Revision tracking records:
-- Opening Marker --

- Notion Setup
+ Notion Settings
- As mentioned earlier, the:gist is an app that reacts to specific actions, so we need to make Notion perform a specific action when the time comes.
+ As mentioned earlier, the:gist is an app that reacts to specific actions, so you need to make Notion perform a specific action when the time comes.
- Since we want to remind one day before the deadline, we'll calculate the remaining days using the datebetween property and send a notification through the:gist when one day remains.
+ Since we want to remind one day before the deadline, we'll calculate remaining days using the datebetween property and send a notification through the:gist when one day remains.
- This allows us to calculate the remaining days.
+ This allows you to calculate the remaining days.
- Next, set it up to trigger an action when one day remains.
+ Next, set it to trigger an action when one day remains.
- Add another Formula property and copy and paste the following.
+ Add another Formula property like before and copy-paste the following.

-- Closing Marker --
-- Opening Marker --

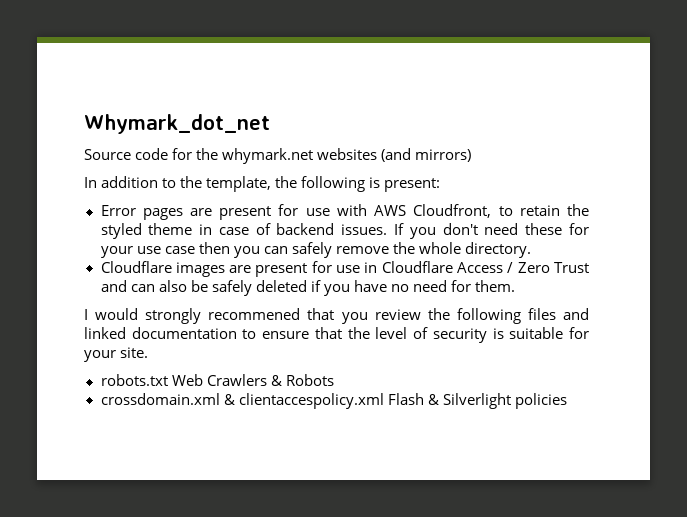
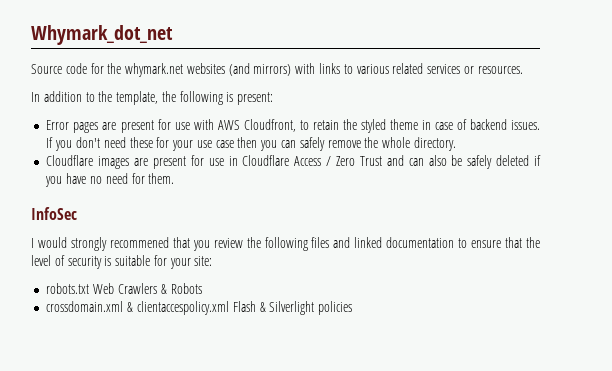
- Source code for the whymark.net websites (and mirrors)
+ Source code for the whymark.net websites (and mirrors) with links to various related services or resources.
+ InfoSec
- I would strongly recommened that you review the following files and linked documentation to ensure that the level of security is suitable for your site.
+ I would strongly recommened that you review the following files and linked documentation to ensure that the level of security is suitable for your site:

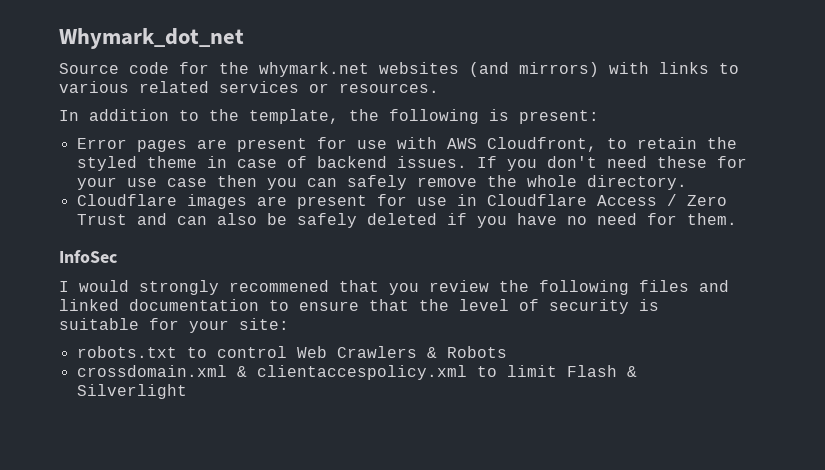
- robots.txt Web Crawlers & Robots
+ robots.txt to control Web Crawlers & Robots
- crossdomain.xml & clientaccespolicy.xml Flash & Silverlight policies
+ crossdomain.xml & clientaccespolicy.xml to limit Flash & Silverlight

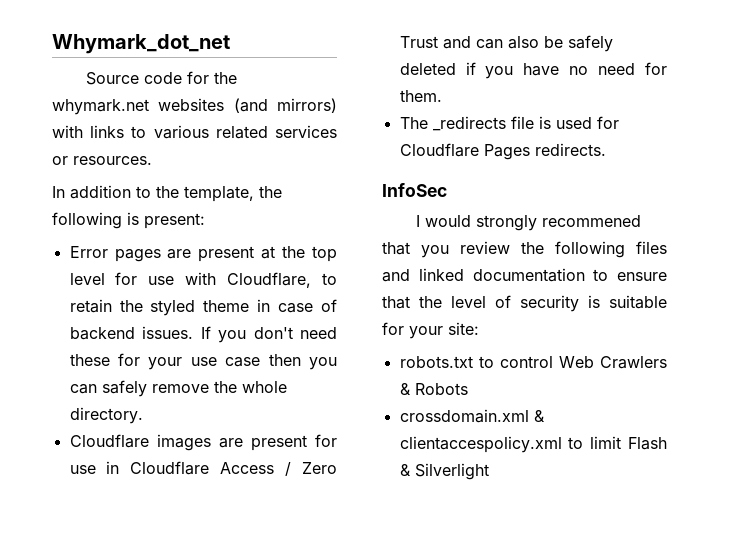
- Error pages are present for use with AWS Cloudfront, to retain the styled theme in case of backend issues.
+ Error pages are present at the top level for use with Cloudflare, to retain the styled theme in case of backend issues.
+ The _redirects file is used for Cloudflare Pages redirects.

-- Closing Marker --

> [Exercise objective] Your task is to say how many lines in the entries above contain the word "Formula". Please write only the number.

> [Result] 2